この手紙の宛て先のファン・ラッパルトは、画業のごく初期に知り合ったオランダ時代の先輩画家で、ファン・ゴッホは手紙に作品のスケッチを描き込み、意見や助言を求めましたが、社会の底辺の人々を題材とした暗い色彩の作品を描いた修業時代の代表作《ジャガイモを食べる人々》への手厳しい批評でふたりの友情は終わりを迎えることになりました。

「傘を持つ老人が描かれた、フィンセント・ファン・ゴッホからアントン・ファン・ラッパルトに宛てた手紙」  1882923日頃 ファン・ゴッホ美術館、アムステルダム(フィンセント・ファン・ゴッホ財団)
Van Gogh Museum, Amsterdam (Vincent van Gogh Foundation)(purchased with support from the Mondriaan Fund, the Ministry of Education, Culture and Science, the VSBfonds and the Cultuurfonds)

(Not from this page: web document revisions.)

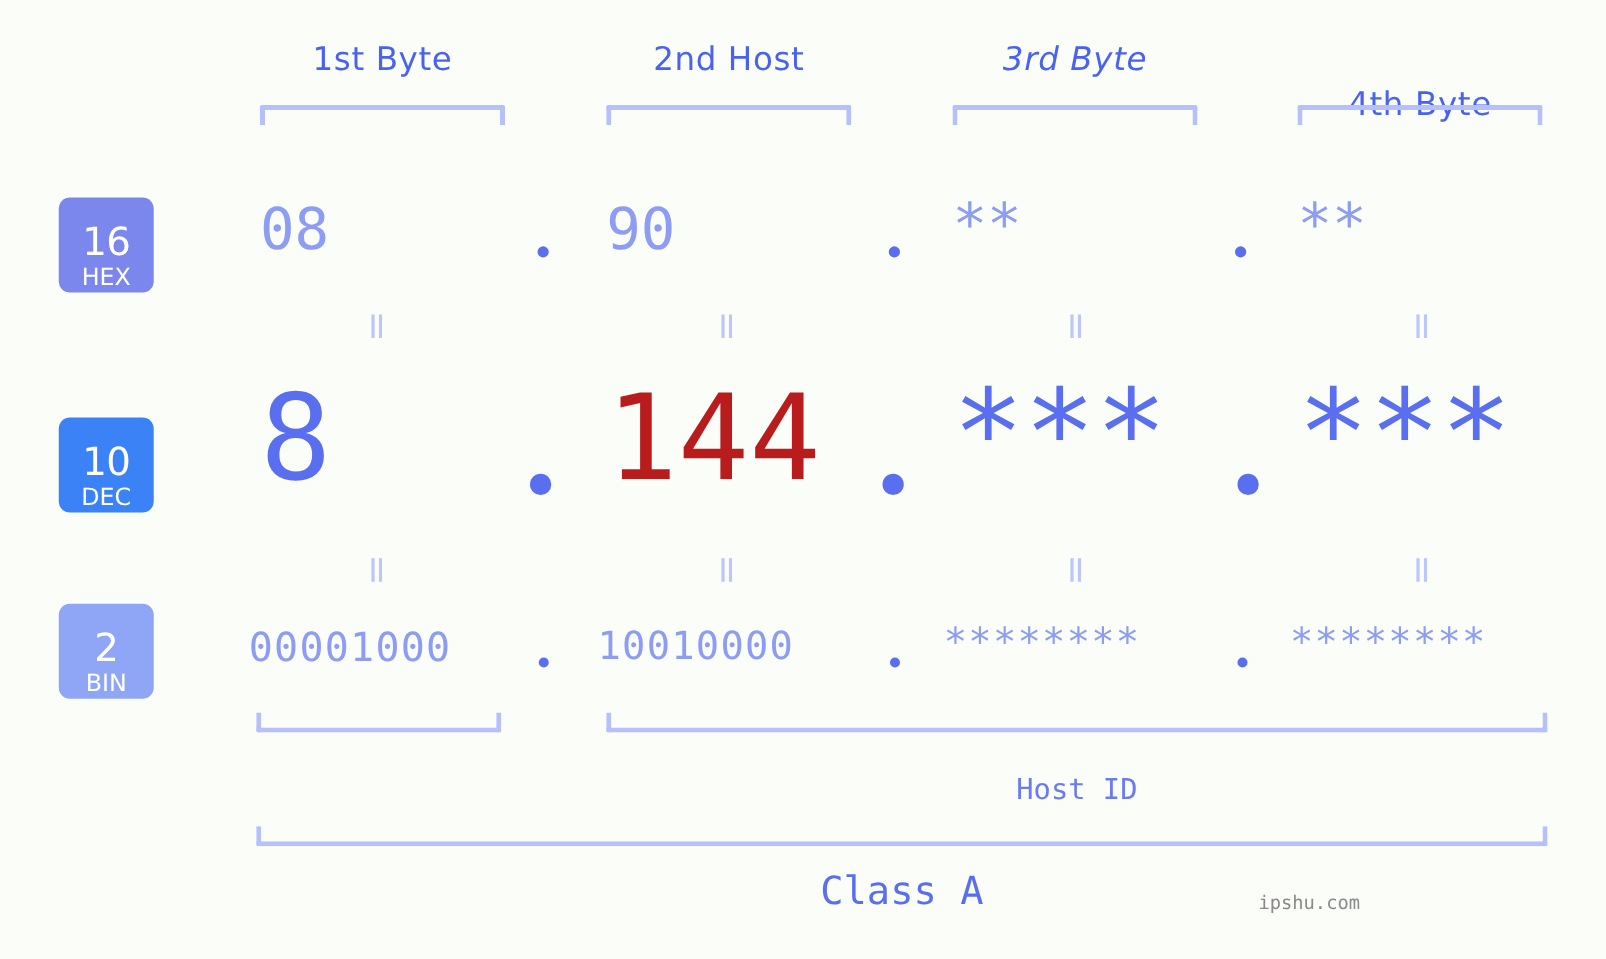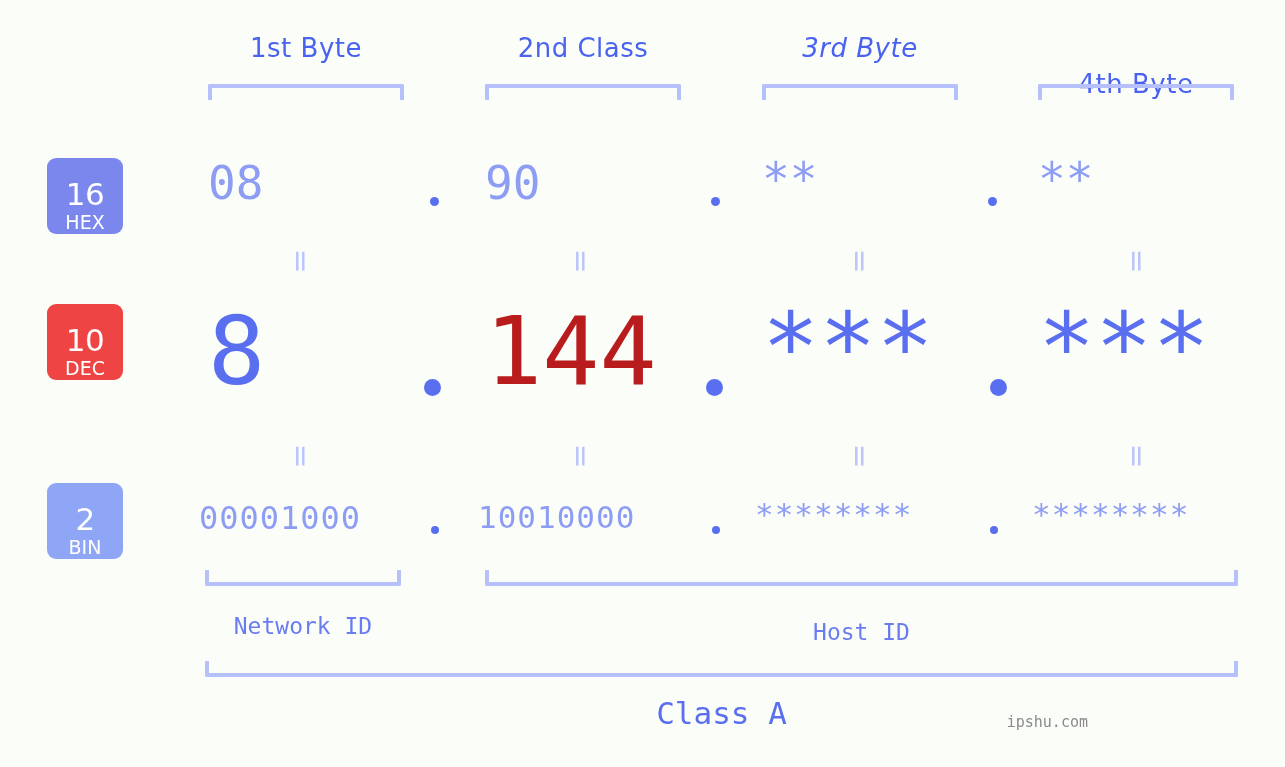"2nd Class" div.byte-title { text: Class -> Host }
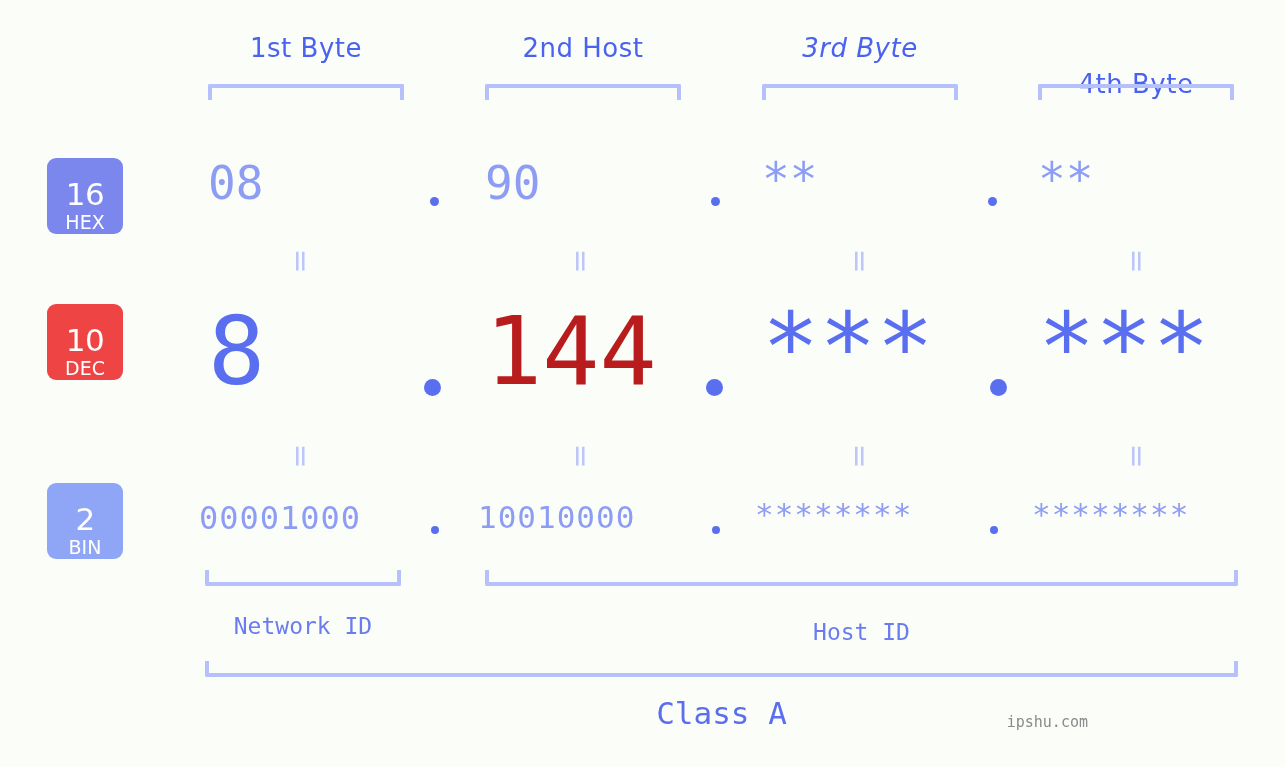"10" div.badge { background: #ef4444 -> #3b82f6; top: 304px -> 334px }
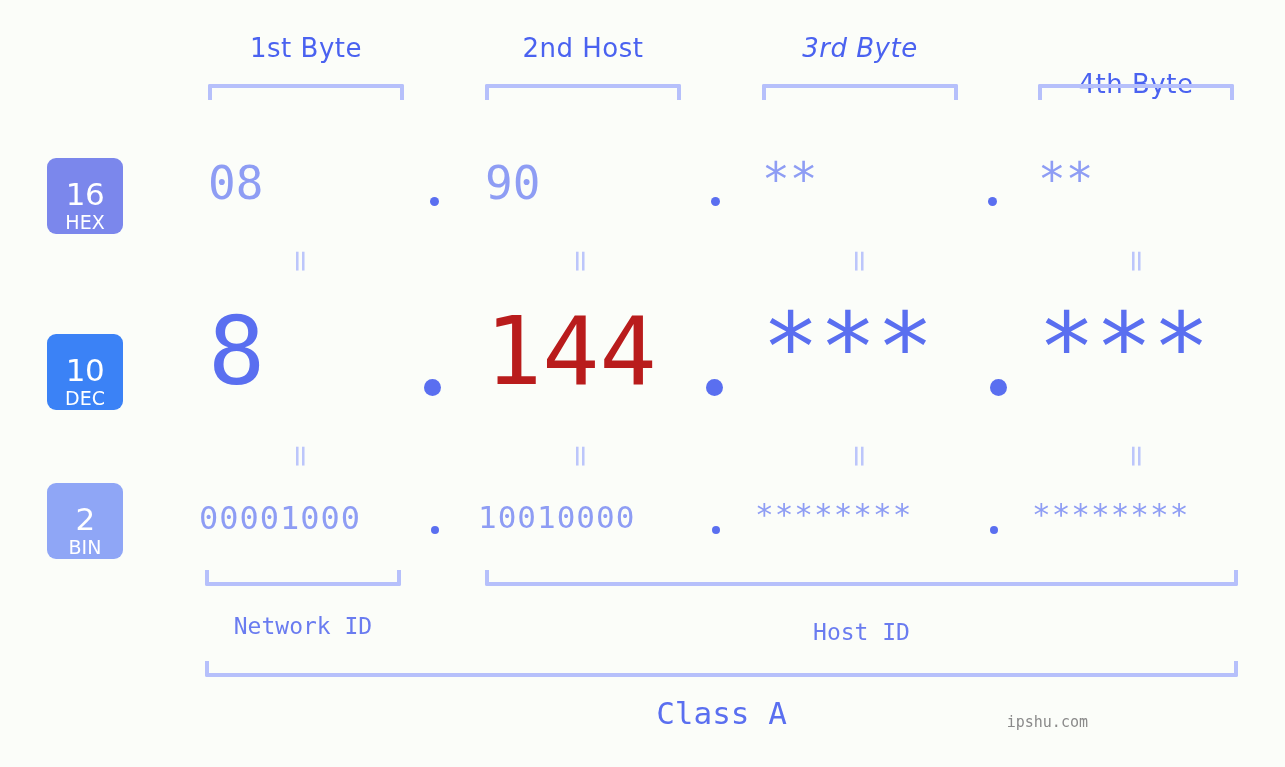"Network ID" div.id-label { html: <div>Network ID</div> -> none }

ファン・ゴッホは、その短い生涯の間、ファン・ラッパルトや弟のテオなどに多くの手紙を書きましたが、作品とのかかわりを示す手がかりとなる貴重な資料なので、文章は読めませんが、描かれているスケッチや文章の内容をその場で読み取りたいと思いました。

さて、これまで展示作品を紹介してきましたが、最後に今回のゴッホ展の「みどころ」をご紹介します。

1 ファン・ゴッホ家のコレクションに焦点を当てた日本初の展覧会
2 30点以上のファン・ゴッホ作品で初期から晩年までの画業をたどる
3 ファン・ゴッホが集めた作品や初来日となるファン・ゴッホの手紙4通を展示


来年も多くの展覧会の開催情報がアナウンスされていますが、間違いなくこのゴッホ展も見逃せない展覧会の一つ。今から開幕が待ち遠しいです。